The response should consist only of the lines from the one with "block; width: 66px;" to the end of the data below, copied exactly and without pictures.
### Data in this exercise
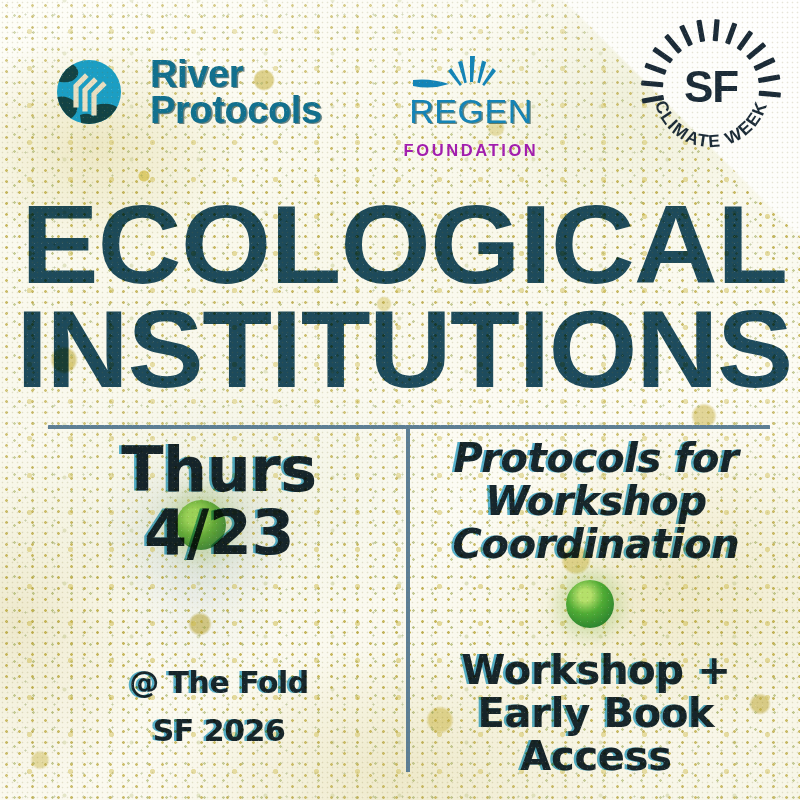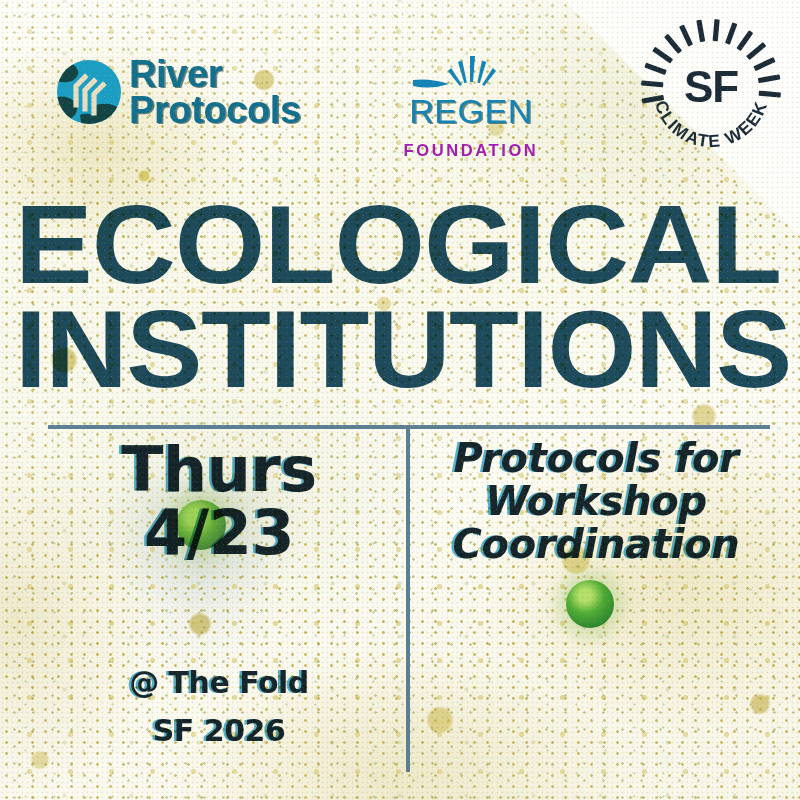--- a/index.html
+++ b/index.html
@@ -127,7 +127,7 @@
   }
   #river-logo {
     position: absolute; left: 0; top: 0;
-    display: flex; align-items: center; gap: 7px;
+    display: flex; align-items: center; gap: 28px;
   }
   #river-mark { width: 66px; height: 66px; flex: 0 0 auto; }
   #river-mark svg { display: block; width: 66px; height: 66px; }

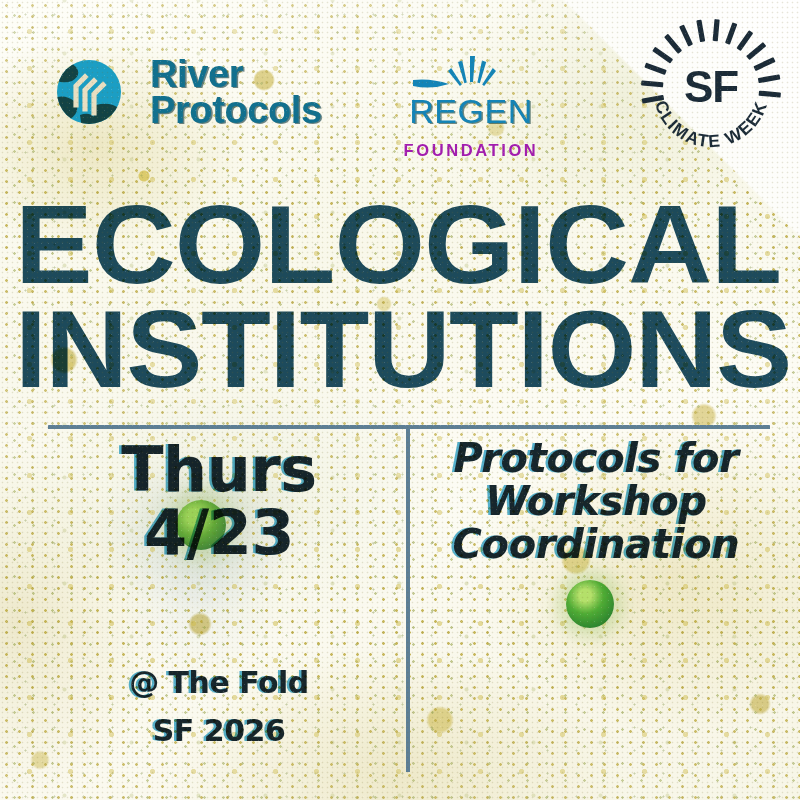--- a/index.html
+++ b/index.html
@@ -169,6 +169,7 @@
   #title-block {
     position: absolute;
     left: 30px; right: 22px; top: 192px;
+    text-align: center;
     mix-blend-mode: multiply;
   }
   .title-line {

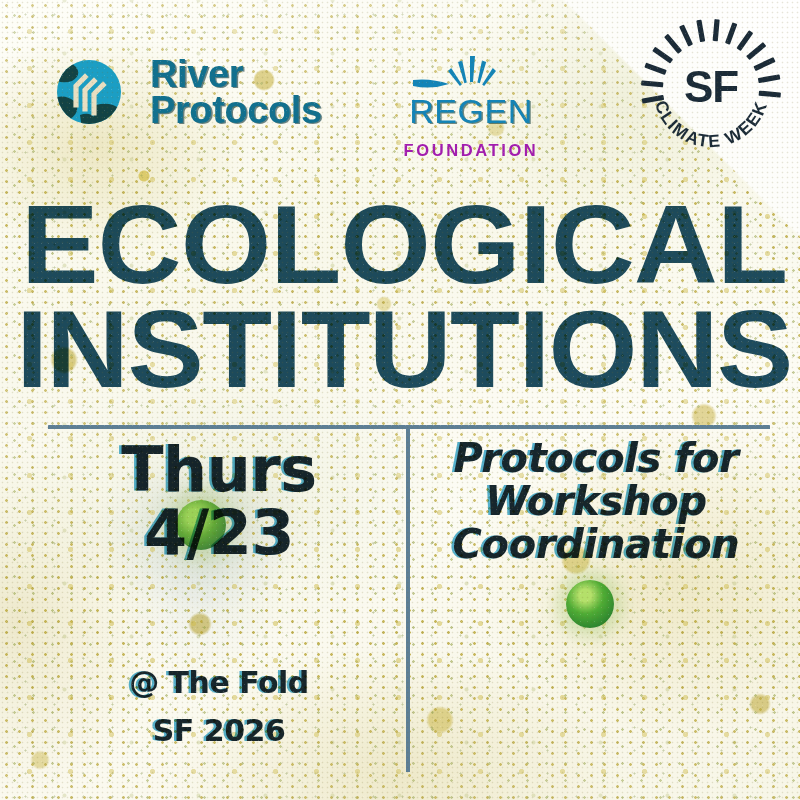--- a/index.html
+++ b/index.html
@@ -373,6 +373,11 @@
       <div>Workshop</div>
       <div>Coordination</div>
     </div>
+    <div class="detail" id="offer-block">
+      <div>Workshop +</div>
+      <div>Early Book</div>
+      <div>Access</div>
+    </div>
   </div>
 
   <div id="grain"></div>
######
• Answer for this exercise:
   #river-mark svg { display: block; width: 66px; height: 66px; }

--- a/index.html
+++ b/index.html
@@ -169,6 +169,7 @@
   #title-block {
     position: absolute;
     left: 30px; right: 22px; top: 192px;
+    text-align: center;
     mix-blend-mode: multiply;
   }
   .title-line {

--- a/index.html
+++ b/index.html
@@ -373,6 +373,11 @@
       <div>Workshop</div>
       <div>Coordination</div>
     </div>
+    <div class="detail" id="offer-block">
+      <div>Workshop +</div>
+      <div>Early Book</div>
+      <div>Access</div>
+    </div>
   </div>
 
   <div id="grain"></div>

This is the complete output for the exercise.